Aminoacidurias The appearance of an abnormally high excretion of specific amino acids in the urine, that is, an “aminoaciduria” can be caused by metabolic or transport defects. In metabolic disorders, one or more enzymes involved in the synthesis or catabolism of amino acids is defective leading to excretion of one or more abnormal amino acids or metabolites in the urine. The transport disorders, which are caused by deficient renal amino acid transport, result in inefficient reabsorption of amino acids and abnormal excretion. Specific aminoacidurias are classified by the chemical properties of the amino acids abnormally excreted [i.e., neutral, basic (cationic), acidic (anionic), or iminoaciduria]. The disorders identified to date are compiled in Table 6. Aminoacidurias due to transport disorders are caused by mutations in genes encoding amino acid transporters. The defective reabsorption of specific amino acids may result in disease by causing a systemic deficiency in particular amino acid(s) (i.e., due to urinary loss), or the precipitation of certain amino acid(s) (e.g., cystine) in the urine of the patients.
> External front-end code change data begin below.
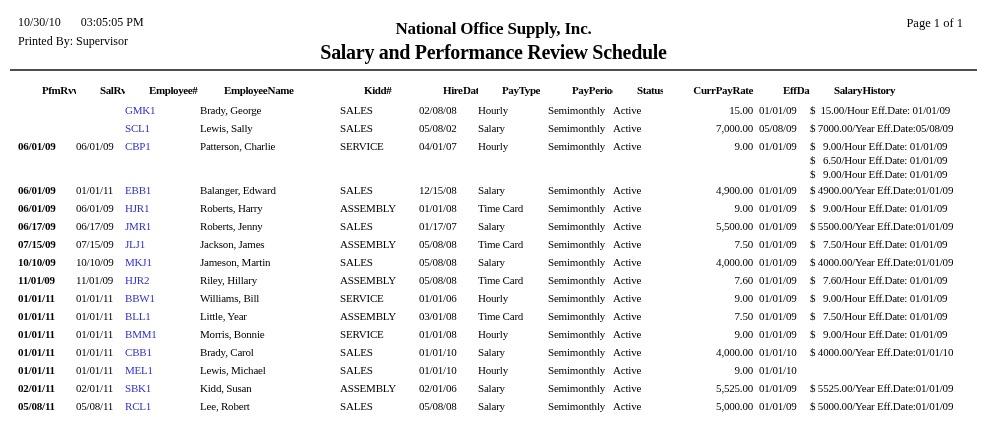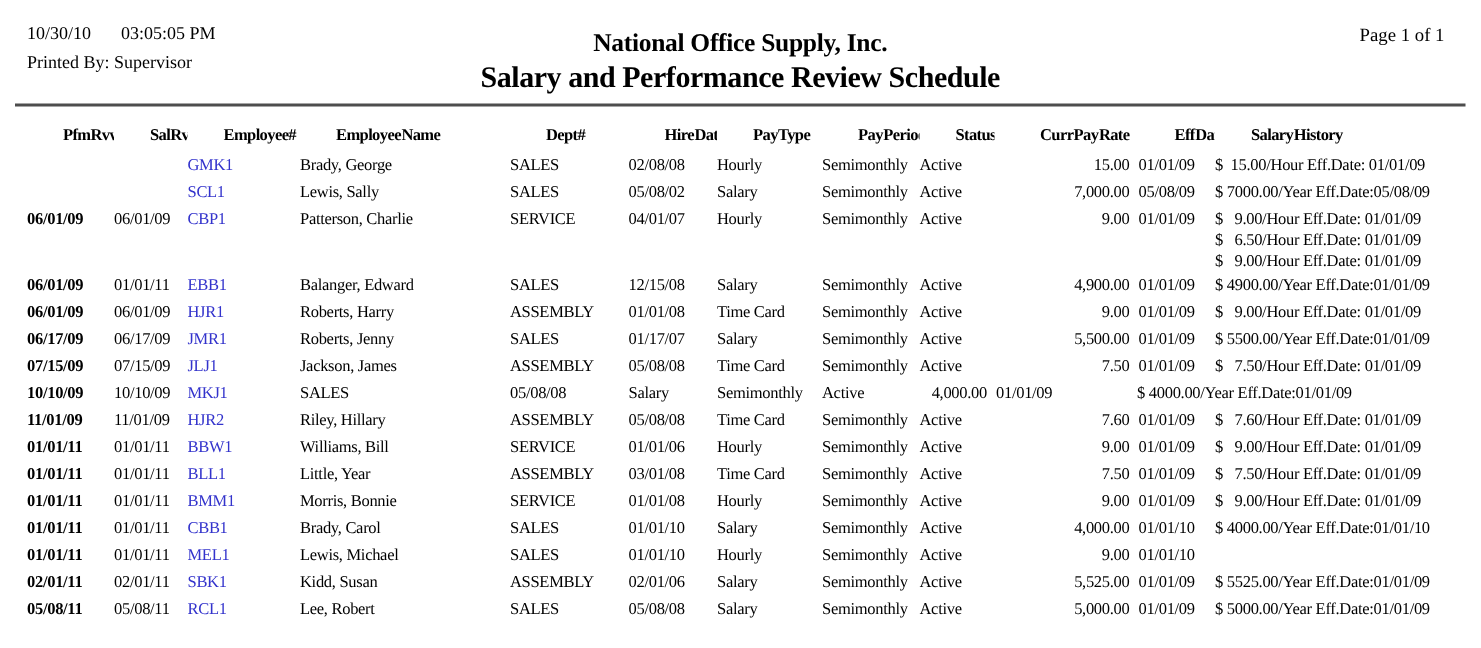--- a/index.html
+++ b/index.html
@@ -70,21 +70,21 @@
   <div class="hdr-right">Page 1 of 1</div>
 
   <div class="rule"></div>
 
   <div class="tbl">
     <div class="grid-row thead">
       <div class="cell">PfmRvw</div>
       <div class="cell">SalRvw</div>
       <div class="cell">Employee#</div>
       <div class="cell">Employee Name</div>
-      <div class="cell">Dept#</div>
+      <div class="cell">Kidd#</div>
       <div class="cell">Hire Date</div>
       <div class="cell">Pay Type</div>
       <div class="cell">Pay Period</div>
       <div class="cell">Status</div>
       <div class="cell c-rate">Curr Pay Rate</div>
       <div class="cell c-eff">Eff Date</div>
       <div class="cell">Salary History</div>
     </div>
 
     <div>
@@ -190,20 +190,21 @@
     <div class="cell">Active</div>
     <div class="cell c-rate">7.50</div>
     <div class="cell c-eff">01/01/09</div>
     <div class="cell c-hist"><div class="hist-line">$   7.50/Hour Eff.Date: 01/01/09</div></div>
   </div>
 
   <div class="grid-row row">
     <div class="cell c-pfm">10/10/09</div>
     <div class="cell">10/10/09</div>
     <div class="cell c-id">MKJ1</div>
+    <div class="cell">Jameson, Martin</div>
     <div class="cell">SALES</div>
     <div class="cell">05/08/08</div>
     <div class="cell">Salary</div>
     <div class="cell">Semimonthly</div>
     <div class="cell">Active</div>
     <div class="cell c-rate">4,000.00</div>
     <div class="cell c-eff">01/01/09</div>
     <div class="cell c-hist"><div class="hist-line">$ 4000.00/Year Eff.Date:01/01/09</div></div>
   </div>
Since many of the renal transporters are also expressed in intestine decreased absorption may also influence the phenotype of the disorder (167). The association of defects in amino acid transport and disease was first suggested a century ago (78, 79). The development of sensitive chromatography methods to quantify amino acid levles in urine, newborn screening programs (55), and the molecular characterization of the amino acid transporters has contributed greatly to the understanding and diagnosis of these genetic disorders (22, 25, 206).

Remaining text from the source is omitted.